You're a developer—automate yourself

Primary LanguageShellMIT LicenseMIT

DevAut

Build Status

These are some tools that help me automate myself. I suspect some of them might help you automate yourself too.

Commands

ccstatus

usage: ccstatus [--url <url>] [--element | --all | --attribute <attribute-name>] [--] [<project-name-regex>...]

ccstatus shows you the status of one of more builds as parsed from a CCTray XML file. These files are often served by CI/build servers from a path ending in "/cctray.xml".

The URL from which to retrieve the CCTray XML can be explicitly specified using the --url flag, or will be read from a file in the current working directory named .cctray-url. If neither of these are present, we assume a travis-ci.org build based on the first GitHub repo found in .git/config.

For each on the command line, all projects whose name maches the extended regular expression will be selected. If no <project-name-regex>s are specified on the command line, ccstatus will look for a fragment identifier in the CCTray XML url and interpret that as a regex; e.g., if the url is "http://example.com/cctray.xml#foo.*", the regex foo.* is used. If the url has no fragment identifier, all projects in the CCTray XML will be selected, as if .* had been specified.

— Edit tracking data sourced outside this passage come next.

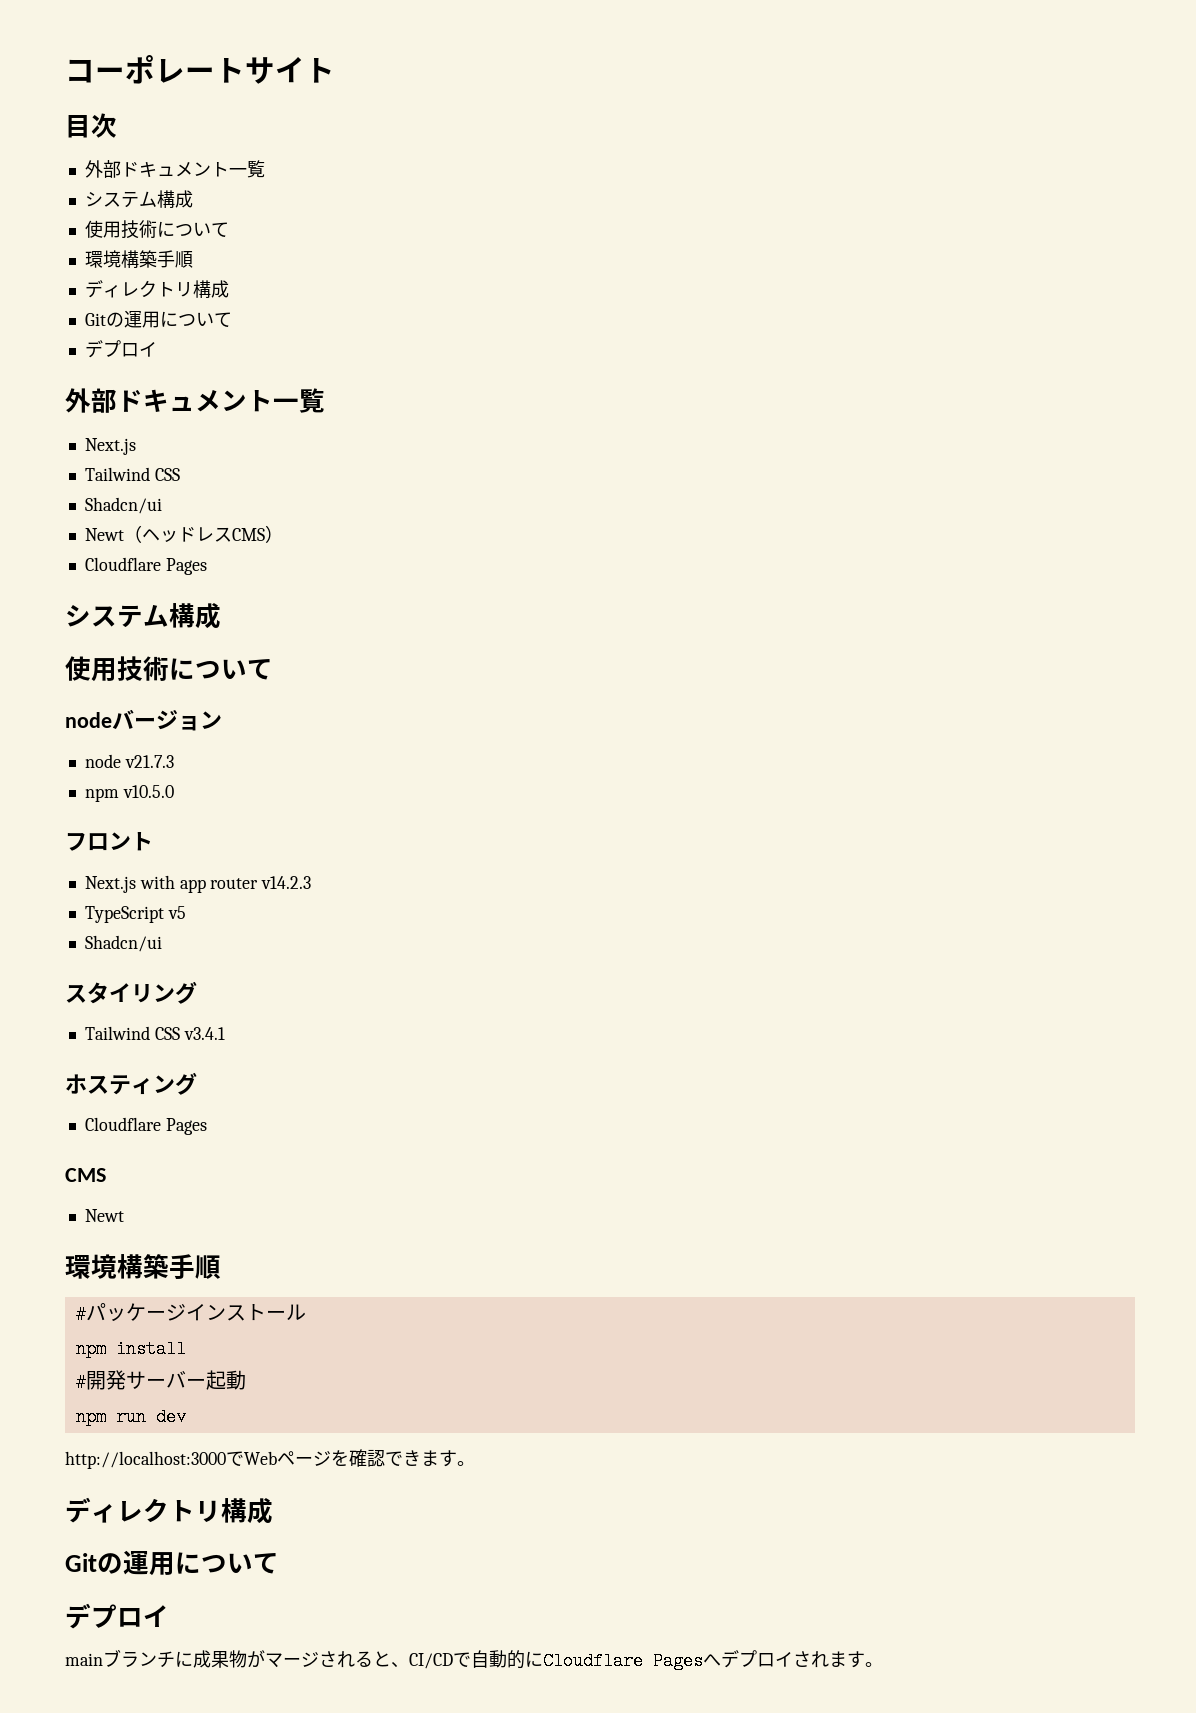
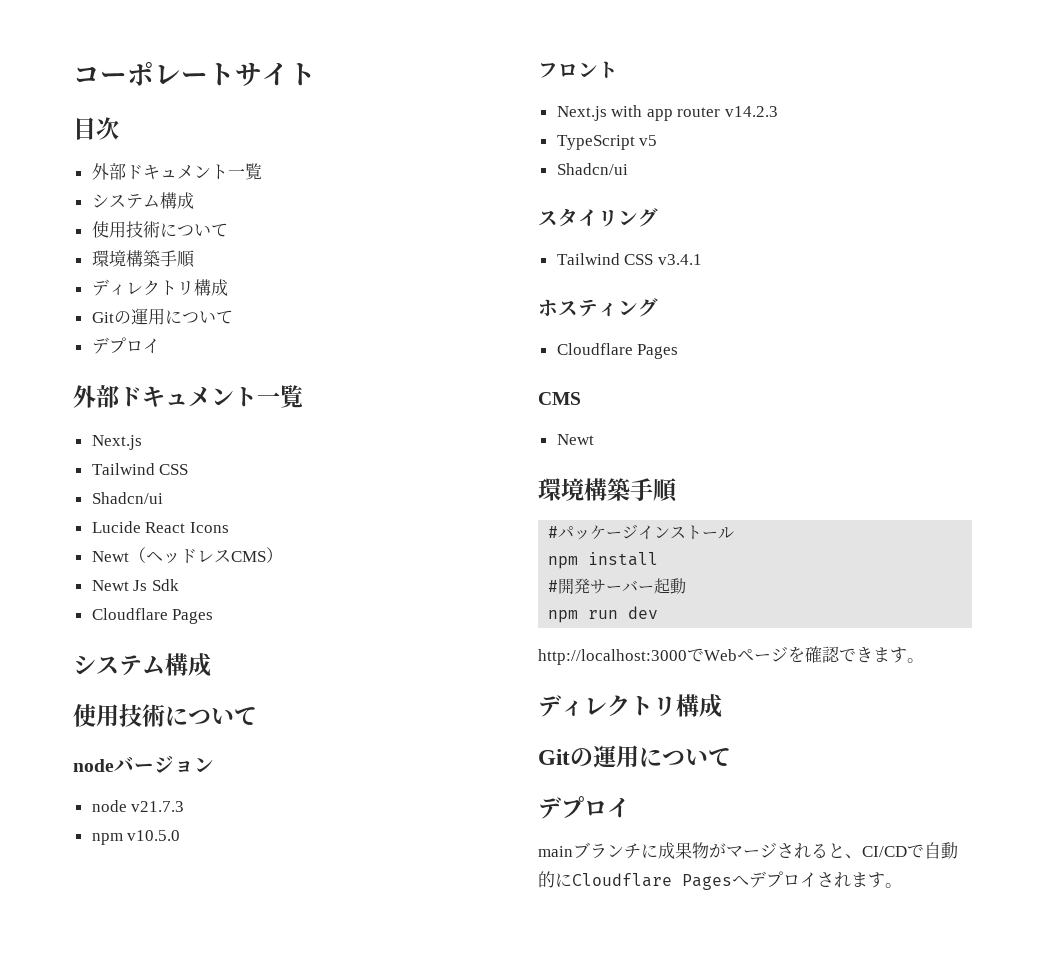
+ Lucide React Icons
+ Newt Js Sdk

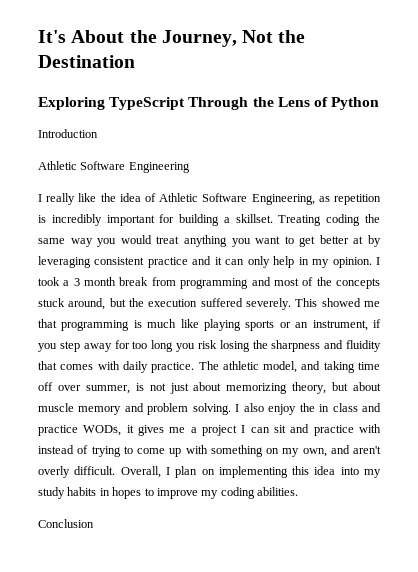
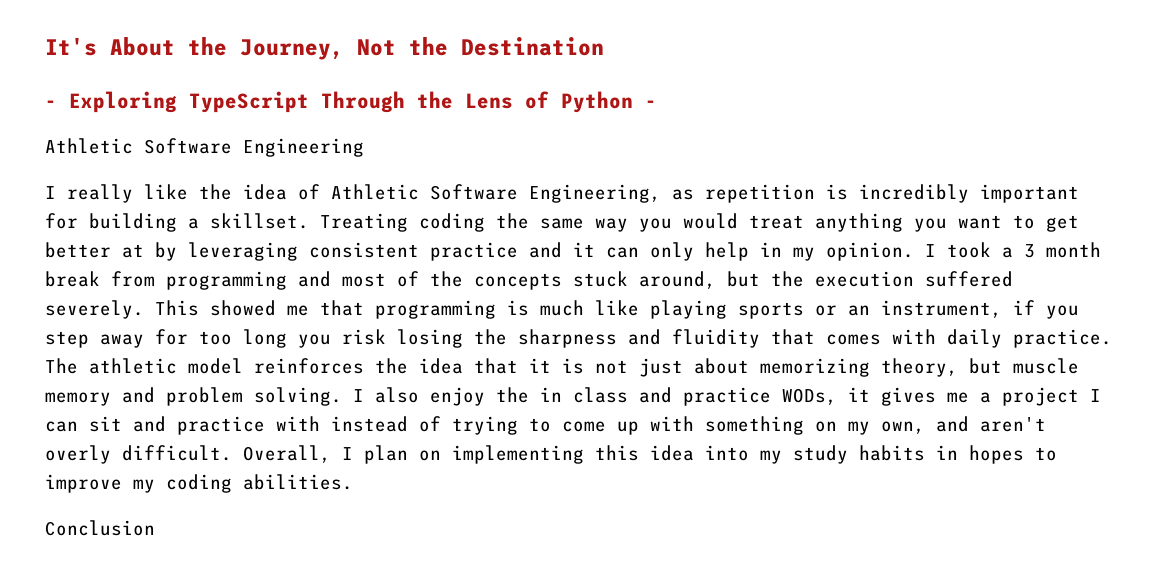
- Exploring TypeScript Through the Lens of Python
- Introduction
+ - Exploring TypeScript Through the Lens of Python -
- The athletic model, and taking time off over summer, is not just about memorizing theory, but about muscle memory and problem solving.
+ The athletic model reinforces the idea that it is not just about memorizing theory, but muscle memory and problem solving.

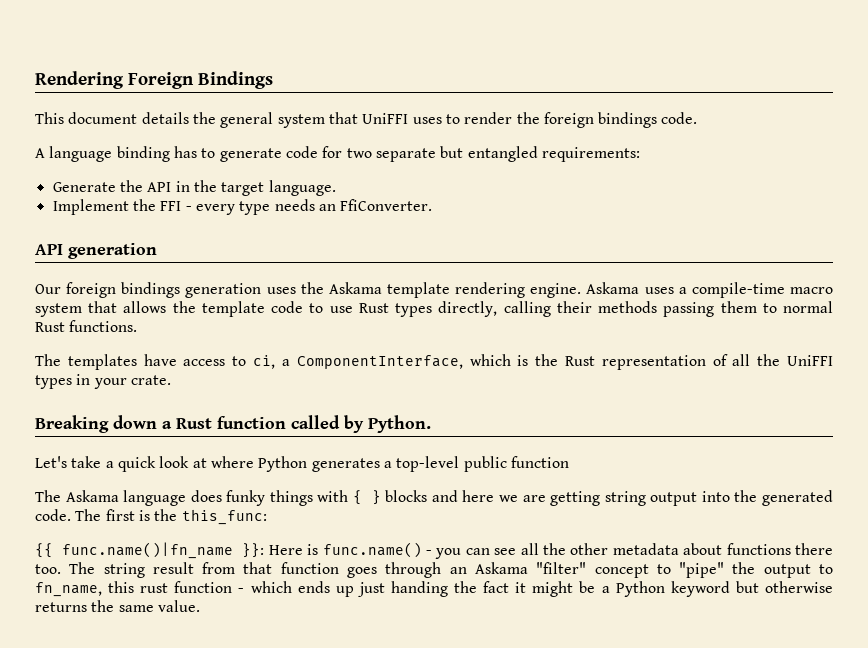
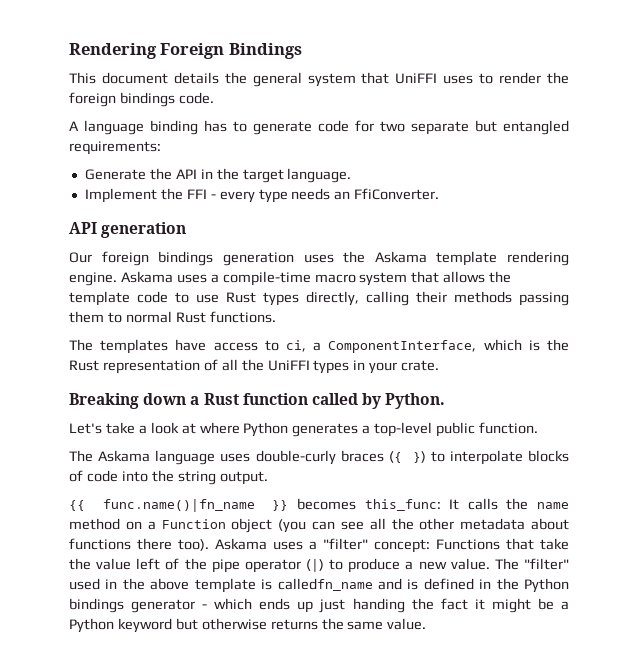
- Let's take a quick look at where Python generates a top-level public function
+ Let's take a look at where Python generates a top-level public function.
- The Askama language does funky things with { } blocks and here we are getting string output into the generated code. The first is the this_func:
- {{ func.name()|fn_name }}: Here is func.name() - you can see all the other metadata about functions there too. The string result from that function goes through an Askama "filter" concept to "pipe" the output to fn_name, this rust function - which ends up just handing the fact it might be a Python keyword but otherwise returns the same value.
+ The Askama language uses double-curly braces ({ }) to interpolate blocks of code into the string output.
+ {{ func.name()|fn_name }} becomes this_func: It calls the name method on a Function object (you can see all the other metadata about functions there too). Askama uses a "filter" concept: Functions that take the value left of the pipe operator (|) to produce a new value. The "filter" used in the above template is calledfn_name and is defined in the Python bindings generator - which ends up just handing the fact it might be a Python keyword but otherwise returns the same value.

The output of ccstatus depends on the mode it is running in:

  • By default, the output indicates whether the last build of each selected project was successful, returning exit status 1 if there is a failing build.

  • --attribute <attribute-name> outputs the value of the named attribute for each selected project.

  • --all outputs all attributes for each selected project.

  • --element outputs raw <project/> XML elements.

Dependencies:

checkrepo

usage: checkrepo

checkrepo is a tool for staying on top of changes in a repository, by showing the diff of each new commit in turn.

The last reviewed commit is tagged as "reviewed".

NOTE: The projects I mainly work on tend to avoid branching and merging as much as possible. As a result, I have made no effort to make this script robust in the face of merge commits.

eachrepo

usage: eachrepo [--sequential] [--] <command> [<argument>...]

eachrepo makes it easy to issue a command in all git repositories under the current directory. Commands are issued in parallel using GNU Parallel unless the --sequential flag is provided.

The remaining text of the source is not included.